Choose France. Ne pouvait-on faire plus paradoxal comme nom donné à un sommet créé par Emmanuel Macron en 2018, au cours de son premier mandat ? Pour sa 8e édition, le principe ne change pas : accueillir les dirigeants de grandes entreprises pour les convaincre d’investir en France. Avec une petite nouveauté toutefois : jusque-là, il s’agissait d’attirer les investisseurs étrangers. En cette belle année 2025, les investisseurs français. Visiblement, notre président n’est plus à un paradoxe près.
Si le monde tel que nous le connaissons était logique, ne serait-il pas normal que les patrons français fassent profiter leurs concitoyens de leur fortune ? Doivent-ils vraiment attendre la tenue d’un grand sommet pour annoncer qu’ils sont prêts à partager une infime partie du chiffre d’affaires de leur entreprise, en oubliant de spécifier qu’en échange ils bénéficieront d’exonérations d’impôts ou de toute autre compensation d’une valeur défiant toute concurrence ?
L’Oréal est manifestement de cette trempe. En 1965, Liliane Bettencourt inaugurait l’usine Soprocos à Saint-Quentin, d’où sortent de nombreuses marques dont la notoriété n’est plus à faire, que ce soit Elnett, CeraVe, Narta, Vichy ou encore Men Expert, pour un total d’« un million d’unités qui sortent chaque jour pour un catalogue de 1000 références de produits finis » selon le directeur de l’entreprise, Guillaume Delaplace, cité par l’Aisne Nouvelle.

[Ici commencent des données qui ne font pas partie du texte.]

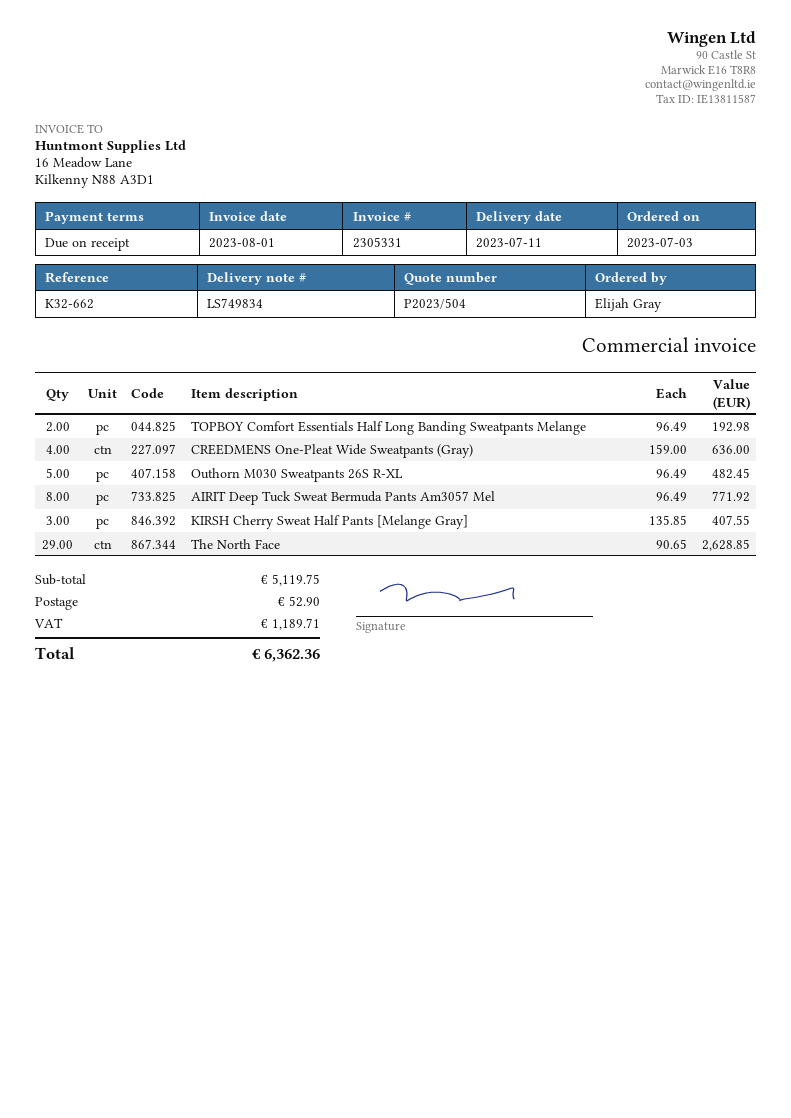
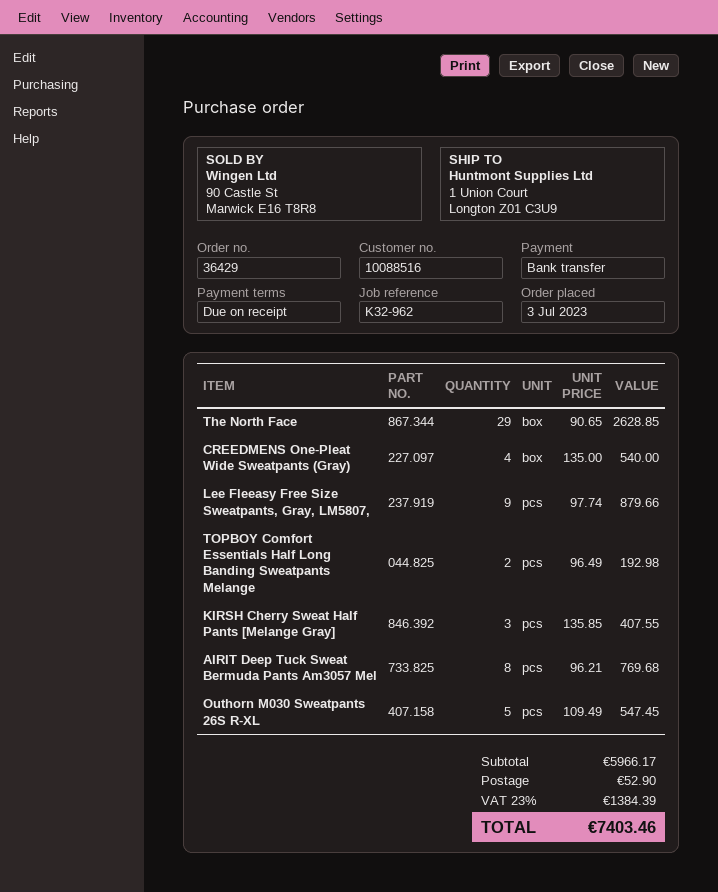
reference: K32-662 -> K32-962
CREEDMENS One-Pleat Wide Sweatpants (Gray): 4 x 159.00 = 636.00 -> 4 x 135.00 = 540.00
Outhorn M030 Sweatpants 26S R-XL: 5 x 96.49 = 482.45 -> 5 x 109.49 = 547.45
AIRIT Deep Tuck Sweat Bermuda Pants Am3057 Mel: 8 x 96.49 = 771.92 -> 8 x 96.21 = 769.68
Lee Fleeasy Free Size Sweatpants, Gray, LM5807,: none -> 9 x 97.74 = 879.66
subtotal: 5119.75 -> 5966.17
tax: 1189.71 -> 1384.39
total: 6362.36 -> 7403.46

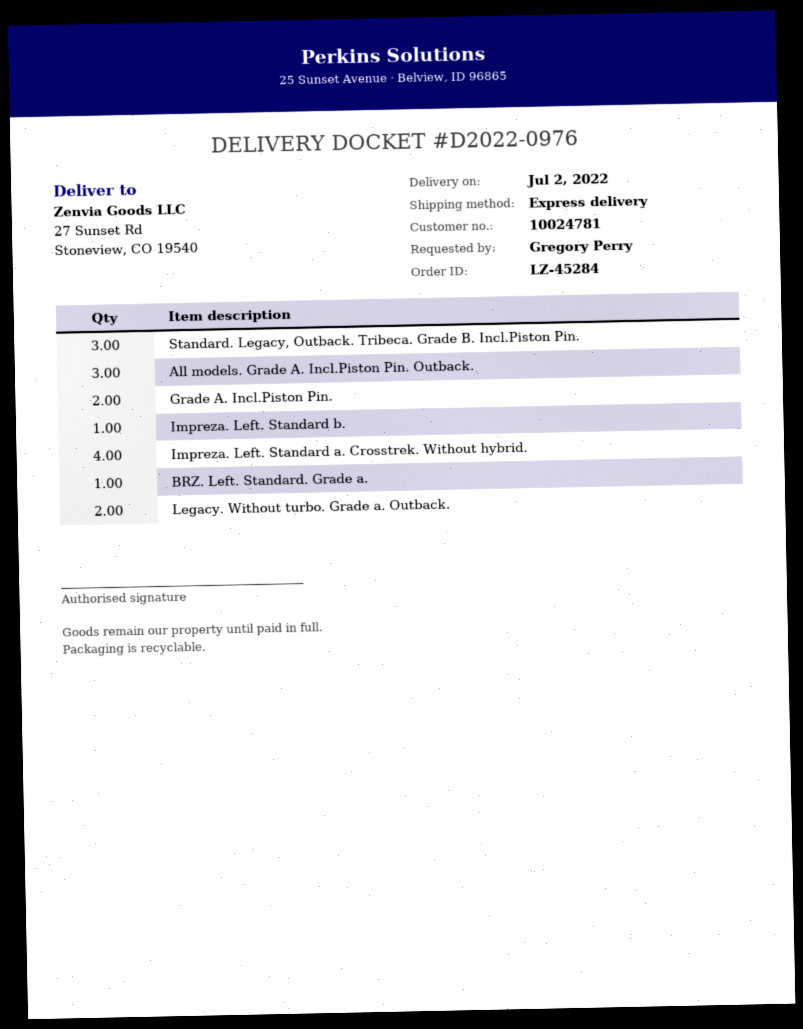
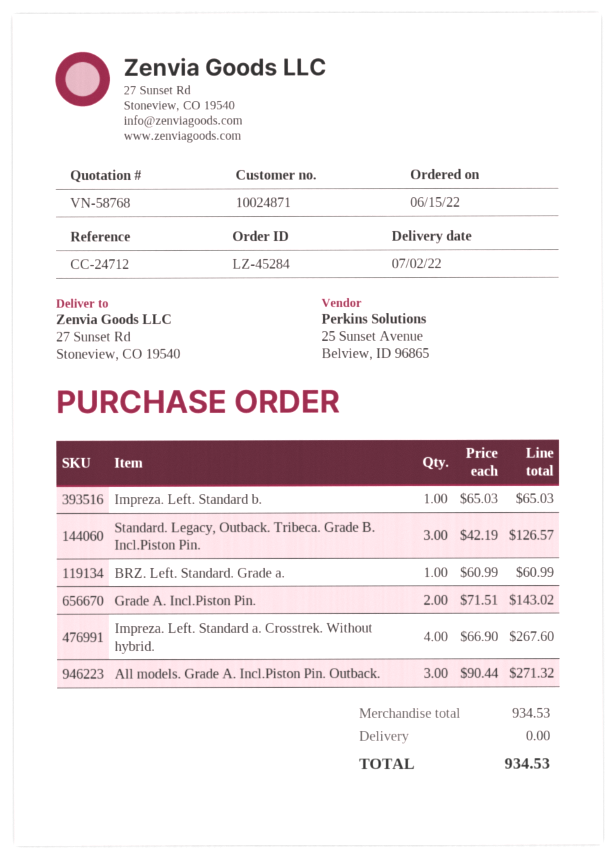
customer number: 10024781 -> 10024871
Legacy. Without turbo. Grade a. Outback.: 2 -> none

A proximité, l’autre usine du groupe installée à Gauchy, Fapagau, est quant à elle spécialisée dans la production de parfums de luxe tels qu’Armani, Prada, Lancôme ou encore Yves-Saint-Laurent.
Malgré les multiples investissements effectués par le groupe ces dernières années dans ses usines françaises, il a fallu attendre ce lundi 17 novembre et la visite du ministre de l’Economie Roland Lescure, accompagné du ministre délégué chargé de l’industrie Sébastien Martin, pour que la grande marque française annonce en grande pompe que 60 millions d’euros seraient investis prochainement dans cette usine Fapagau, afin d’augmenter le nombre de lignes de productions en créant un nouveau bâtiment.
Ce que l’Histoire ne dit pas, – et la presse non plus -, c’est qu’en échange de ces investissements, l’Etat a promis un plan de 30 milliards d’euros pour venir en aide à l’Oréal et aux 149 autres entreprises faisant le choix comme elle de de contribuer à hauteur de quelques millions. Un superbe retour sur investissement en somme, surtout quand on sait que l’Oréal, comme tant d’autres, entreprise française d’origine, possède plus de 40 usines dans le monde, dont 17 en Europe et seulement 11 sur notre sol.
Pendant ce temps, les promesses faites aux salariés de CPF-Itancourt, elles n’aboutissent pas. Xavier Bertrand et Julien Dive avaient beau annoncer une sortie de crise, rien ne se passe. Une preuve supplémentaire, s’il en fallait une, que le sommet Choose France ne sauvera pas la situation industrielle de notre pays : les seuls capables de gagner des combats face au patronat restent les syndicats qui mènent la lutte.